■ Your task ■
Track down every line below that holds "then" and copy it.

■ Data for analysis ■
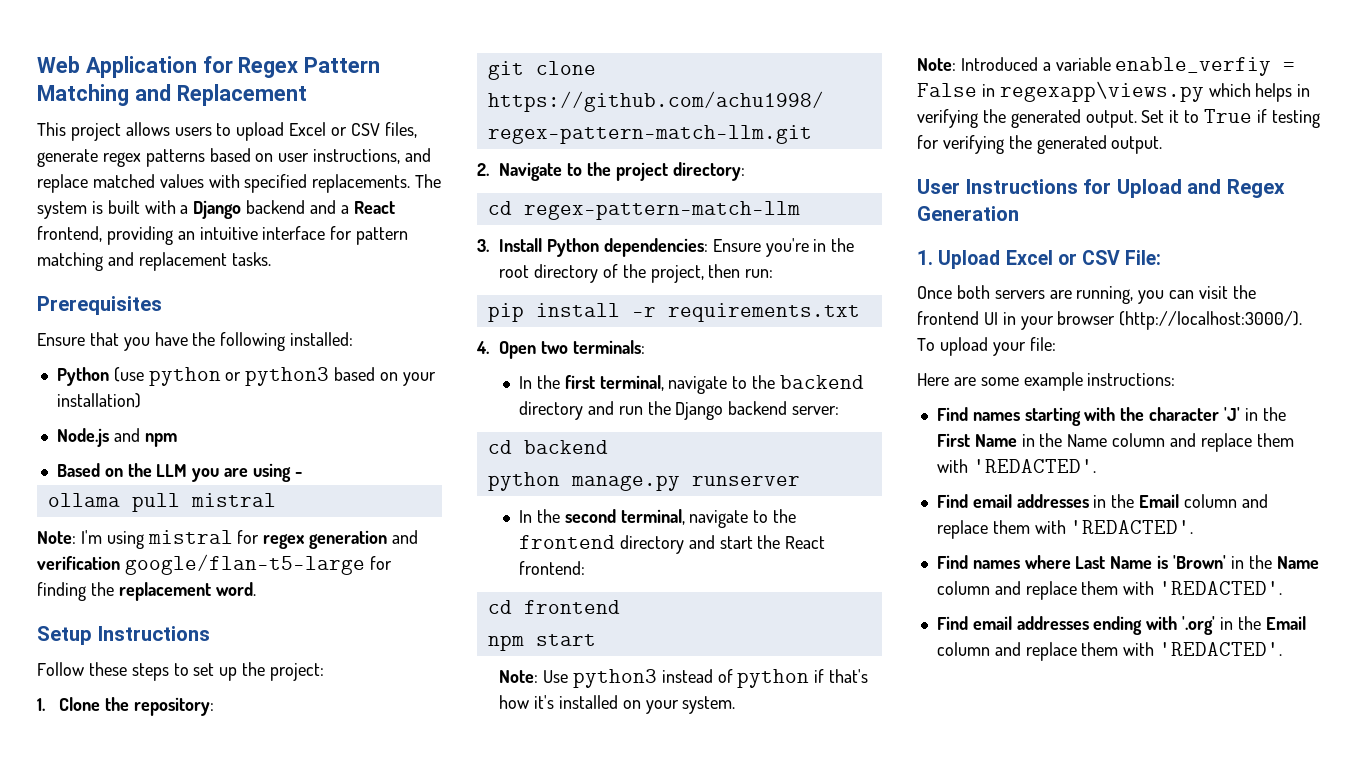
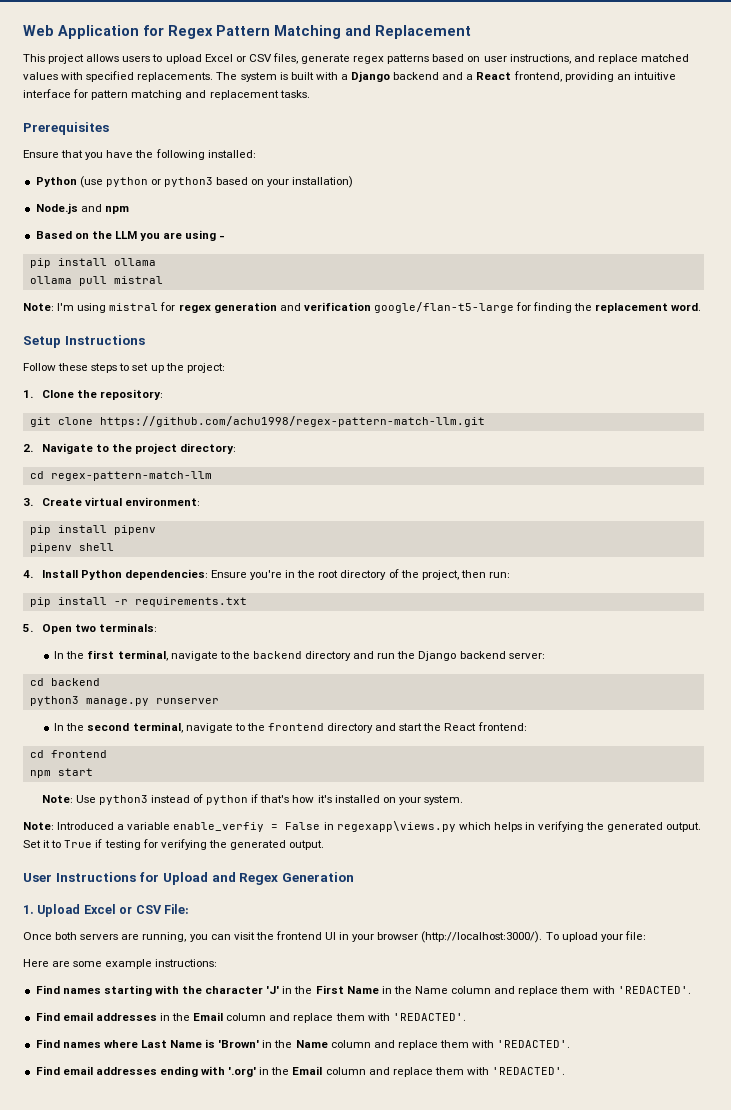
+ pip install ollama
- 3. Install Python dependencies: Ensure you're in the root directory of the project, then run:
+ 3. Create virtual environment:
+ pip install pipenv
+ pipenv shell
+ 4. Install Python dependencies: Ensure you're in the root directory of the project, then run:
- 4. Open two terminals:
+ 5. Open two terminals:
- python manage.py runserver
+ python3 manage.py runserver

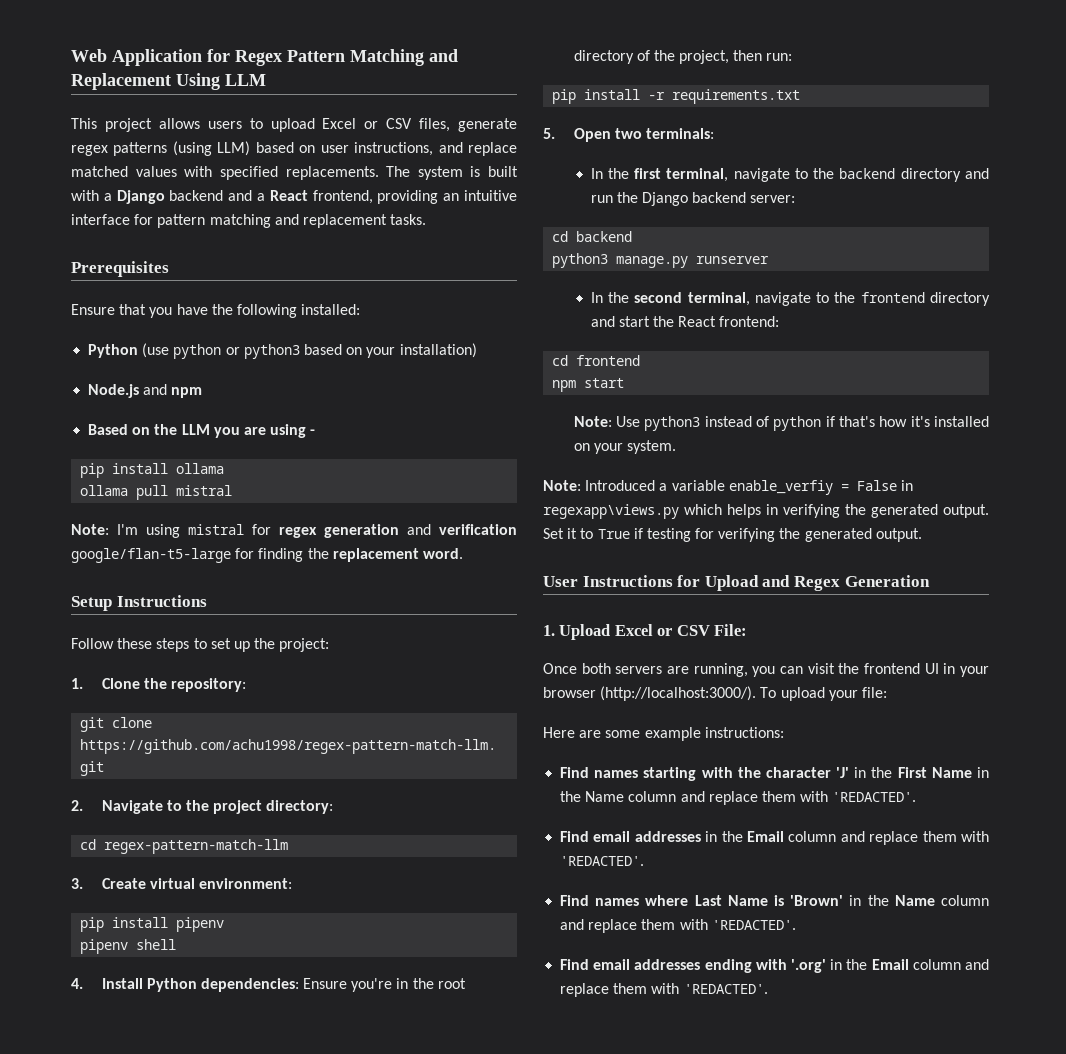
- Web Application for Regex Pattern Matching and Replacement
+ Web Application for Regex Pattern Matching and Replacement Using LLM
- This project allows users to upload Excel or CSV files, generate regex patterns based on user instructions, and replace matched values with specified replacements.
+ This project allows users to upload Excel or CSV files, generate regex patterns (using LLM) based on user instructions, and replace matched values with specified replacements.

■ Output below ■
- 3. Install Python dependencies: Ensure you're in the root directory of the project, then run:
+ 4. Install Python dependencies: Ensure you're in the root directory of the project, then run:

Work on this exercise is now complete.